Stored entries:
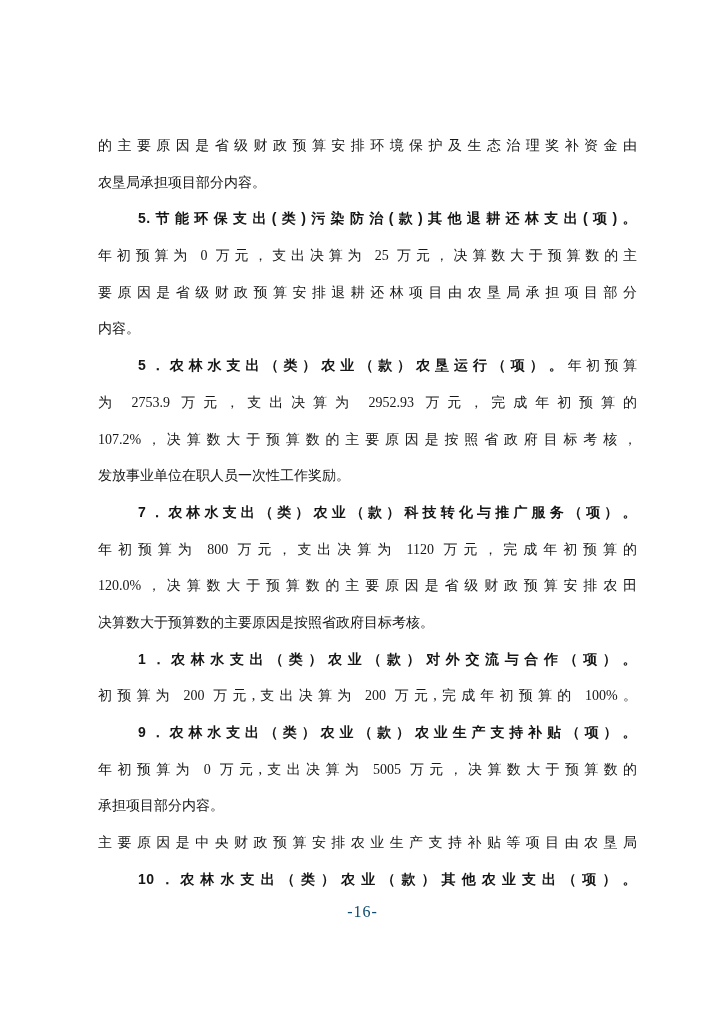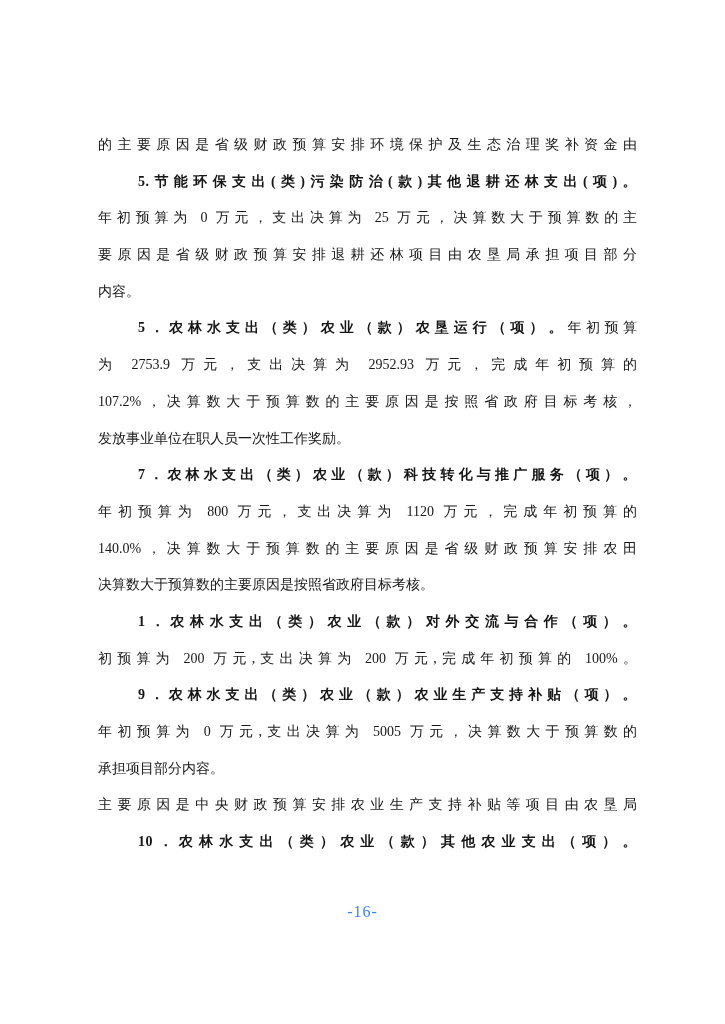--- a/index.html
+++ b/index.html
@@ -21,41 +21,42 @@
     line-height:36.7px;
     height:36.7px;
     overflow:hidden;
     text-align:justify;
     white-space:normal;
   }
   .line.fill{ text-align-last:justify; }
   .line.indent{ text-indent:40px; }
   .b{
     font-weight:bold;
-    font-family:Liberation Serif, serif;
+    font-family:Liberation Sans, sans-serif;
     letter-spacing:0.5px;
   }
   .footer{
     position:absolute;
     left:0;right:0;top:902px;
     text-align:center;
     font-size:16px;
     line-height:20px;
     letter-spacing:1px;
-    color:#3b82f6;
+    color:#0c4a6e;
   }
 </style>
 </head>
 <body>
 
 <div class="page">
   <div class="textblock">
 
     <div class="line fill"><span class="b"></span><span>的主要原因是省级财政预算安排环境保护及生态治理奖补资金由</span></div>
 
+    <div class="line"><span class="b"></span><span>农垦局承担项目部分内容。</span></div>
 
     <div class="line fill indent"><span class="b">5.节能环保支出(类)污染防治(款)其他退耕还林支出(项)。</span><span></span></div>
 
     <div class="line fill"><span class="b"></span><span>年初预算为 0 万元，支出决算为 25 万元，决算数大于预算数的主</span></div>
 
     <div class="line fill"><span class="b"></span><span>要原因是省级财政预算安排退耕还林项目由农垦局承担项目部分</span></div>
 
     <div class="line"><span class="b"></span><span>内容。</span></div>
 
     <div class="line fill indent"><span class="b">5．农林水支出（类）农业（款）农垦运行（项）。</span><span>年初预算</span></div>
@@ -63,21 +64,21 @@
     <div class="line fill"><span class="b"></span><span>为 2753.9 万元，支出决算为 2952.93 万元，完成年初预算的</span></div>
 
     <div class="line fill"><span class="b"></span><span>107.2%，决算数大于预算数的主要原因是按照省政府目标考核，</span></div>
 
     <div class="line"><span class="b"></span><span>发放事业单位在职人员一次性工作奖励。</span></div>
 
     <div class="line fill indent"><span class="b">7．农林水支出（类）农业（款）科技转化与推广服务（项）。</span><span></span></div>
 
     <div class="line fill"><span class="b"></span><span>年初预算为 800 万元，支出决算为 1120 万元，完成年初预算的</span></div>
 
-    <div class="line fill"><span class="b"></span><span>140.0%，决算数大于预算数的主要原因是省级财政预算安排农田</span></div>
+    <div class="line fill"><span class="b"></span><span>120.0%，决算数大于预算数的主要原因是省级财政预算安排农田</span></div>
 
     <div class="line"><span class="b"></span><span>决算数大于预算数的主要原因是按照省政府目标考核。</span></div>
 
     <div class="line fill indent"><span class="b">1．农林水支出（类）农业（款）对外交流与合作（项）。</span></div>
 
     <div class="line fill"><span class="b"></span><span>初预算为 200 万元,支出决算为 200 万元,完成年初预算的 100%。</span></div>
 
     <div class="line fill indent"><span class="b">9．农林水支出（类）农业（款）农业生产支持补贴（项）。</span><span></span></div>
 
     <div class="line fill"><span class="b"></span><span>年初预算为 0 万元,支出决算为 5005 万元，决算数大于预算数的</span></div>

**DIRECTIONS FOR THIS TASK:**
Find every line of the data that includes the string "font". Copy each of those lines.

**SOLUTION FOR THIS TASK:**
     font-weight:bold;
-    font-family:Liberation Serif, serif;
+    font-family:Liberation Sans, sans-serif;
     font-size:16px;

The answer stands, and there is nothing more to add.